Change listing data
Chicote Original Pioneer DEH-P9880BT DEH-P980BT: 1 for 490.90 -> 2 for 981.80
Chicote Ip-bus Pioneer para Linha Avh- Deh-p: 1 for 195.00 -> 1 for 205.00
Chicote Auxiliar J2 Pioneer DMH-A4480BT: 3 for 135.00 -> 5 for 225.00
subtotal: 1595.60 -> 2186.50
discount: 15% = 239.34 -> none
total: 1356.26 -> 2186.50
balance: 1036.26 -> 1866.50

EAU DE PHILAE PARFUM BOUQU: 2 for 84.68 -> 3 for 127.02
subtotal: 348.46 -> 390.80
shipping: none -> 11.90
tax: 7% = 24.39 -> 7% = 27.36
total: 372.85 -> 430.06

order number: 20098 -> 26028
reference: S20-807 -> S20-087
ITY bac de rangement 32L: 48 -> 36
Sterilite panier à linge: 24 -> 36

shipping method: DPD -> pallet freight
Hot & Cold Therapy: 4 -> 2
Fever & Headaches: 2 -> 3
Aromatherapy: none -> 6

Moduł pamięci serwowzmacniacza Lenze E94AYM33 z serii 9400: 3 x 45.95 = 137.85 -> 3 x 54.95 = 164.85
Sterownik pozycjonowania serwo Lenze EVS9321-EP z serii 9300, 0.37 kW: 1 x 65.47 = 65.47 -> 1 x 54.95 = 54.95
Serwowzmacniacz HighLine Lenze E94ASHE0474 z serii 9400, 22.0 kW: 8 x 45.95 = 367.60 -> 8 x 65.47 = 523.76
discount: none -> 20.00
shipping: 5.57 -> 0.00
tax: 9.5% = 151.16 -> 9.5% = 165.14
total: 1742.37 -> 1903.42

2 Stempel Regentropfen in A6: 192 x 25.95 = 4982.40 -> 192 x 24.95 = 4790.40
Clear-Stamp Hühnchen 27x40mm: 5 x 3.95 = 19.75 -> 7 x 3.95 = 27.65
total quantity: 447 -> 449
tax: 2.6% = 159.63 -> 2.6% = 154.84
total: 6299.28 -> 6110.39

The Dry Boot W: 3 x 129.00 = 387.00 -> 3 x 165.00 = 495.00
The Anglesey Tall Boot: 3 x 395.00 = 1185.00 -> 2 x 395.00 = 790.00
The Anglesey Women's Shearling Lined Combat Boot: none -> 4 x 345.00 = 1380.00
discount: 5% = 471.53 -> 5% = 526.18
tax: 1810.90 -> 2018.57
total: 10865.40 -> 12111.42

## Description of the task
Keep only those lines of the records that hold "Lenze", and return them.

## Task answer
Moduł pamięci serwowzmacniacza Lenze E94AYM33 z serii 9400: 3 x 45.95 = 137.85 -> 3 x 54.95 = 164.85
Sterownik pozycjonowania serwo Lenze EVS9321-EP z serii 9300, 0.37 kW: 1 x 65.47 = 65.47 -> 1 x 54.95 = 54.95
Serwowzmacniacz HighLine Lenze E94ASHE0474 z serii 9400, 22.0 kW: 8 x 45.95 = 367.60 -> 8 x 65.47 = 523.76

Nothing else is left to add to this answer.